4. Bulk Send with CSV Parsing
On the client I parse a pasted CSV into headers and rows, validate required fields per template and then loop through each row:
for (let i = 0; i < rows.length; i++) {
const row = rows[i]
if (!EMAIL_REGEX.test(row.to)) {
results.push({
index: i + 1,
to: row.to,
status: 'error',
error: 'Invalid email',
})
continue
}
await sendMail({
to: [row.to],
template: id,
subject: row.subject,
data: row,
from,
})
results.push({ index: i + 1, to: row.to, status: 'success' })

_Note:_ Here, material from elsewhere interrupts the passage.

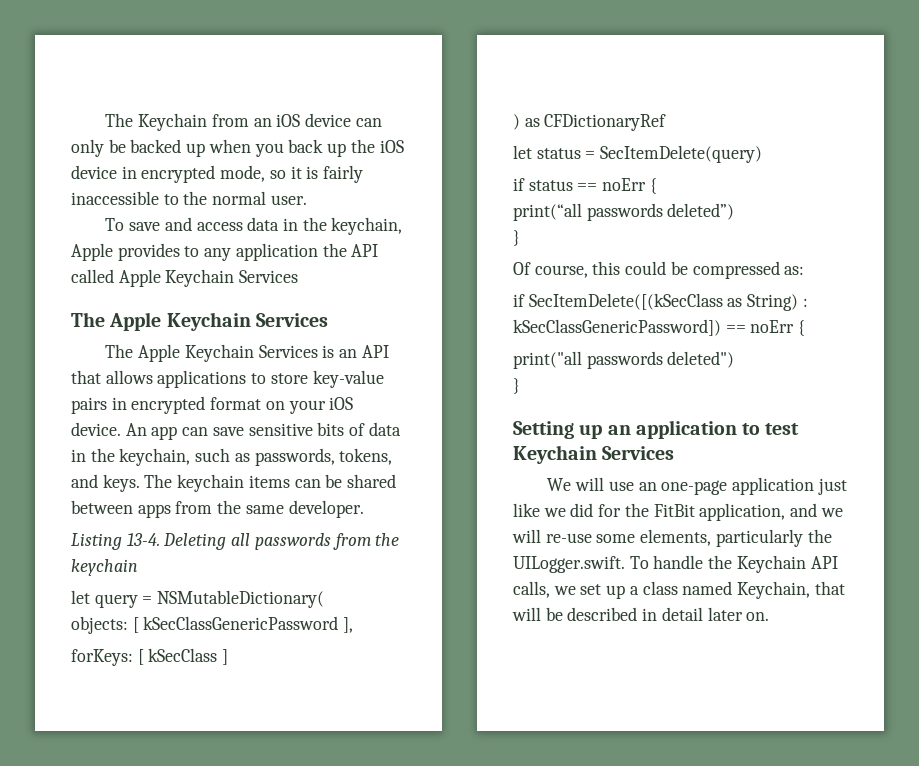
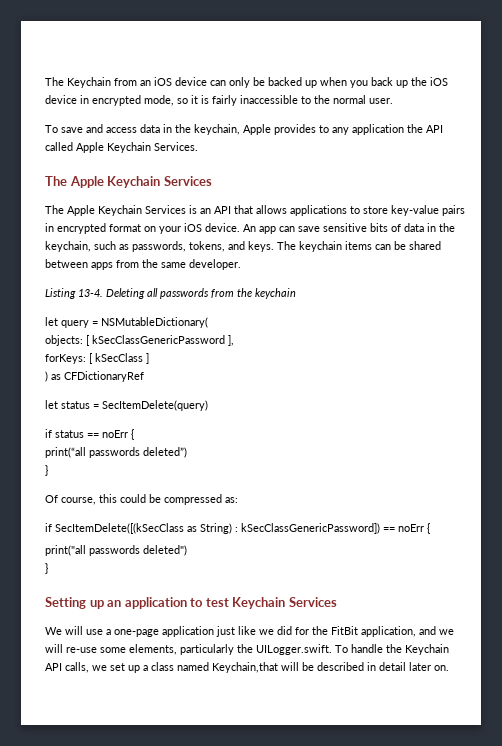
- To save and access data in the keychain, Apple provides to any application the API called Apple Keychain Services
+ To save and access data in the keychain, Apple provides to any application the API called Apple Keychain Services.
- We will use an one-page application just like we did for the FitBit application, and we will re-use some elements, particularly the UILogger.swift. To handle the Keychain API calls, we set up a class named Keychain, that will be described in detail later on.
+ We will use a one-page application just like we did for the FitBit application, and we will re-use some elements, particularly the UILogger.swift. To handle the Keychain API calls, we set up a class named Keychain,that will be described in detail later on.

}I chose a simple sync loop so the UI shows progress in real time, and organizers get immediate feedback on which addresses failed.
Benefits and Learnings
- Single code path, same templates for preview and send, ensures consistency.
- Handlebars plus MJML lets me write rich responsive emails without manual inlining.
- A minimal CSV parser avoids a heavy dependency, while handling our use case.
- NestJS guards make sure only authenticated organizers can send or upload templates.
- Real‑time feedback in the UI keeps users in control and reduces uncertainty.
Challenges and What’s Next
I ran into edge cases with large CSVs causing UI hangs, so I’d like to move to a paginated or queue‑based send where the browser offloads work. I also noticed some rate limits on SendGrid for rapid calls, so batching requests server‑side would help. Finally I want to add retry logic for transient failures and integrate delivery webhooks for open and click tracking.
From a user perspective, I’d like to add a history view so organizers can see past sends and their results. Also allow users to upload templates directly from the UI instead of Firebase Storage.
TL;DR
I built a React form for single and bulk templated email with live preview, backed by NestJS endpoints that fetch MJML templates from Firebase Storage, compile them with Handlebars and send via SendGrid. The system slots into our existing apps, keeps templates in one place, gives organizers clear feedback and paves the way for robust retry and analytics in the future.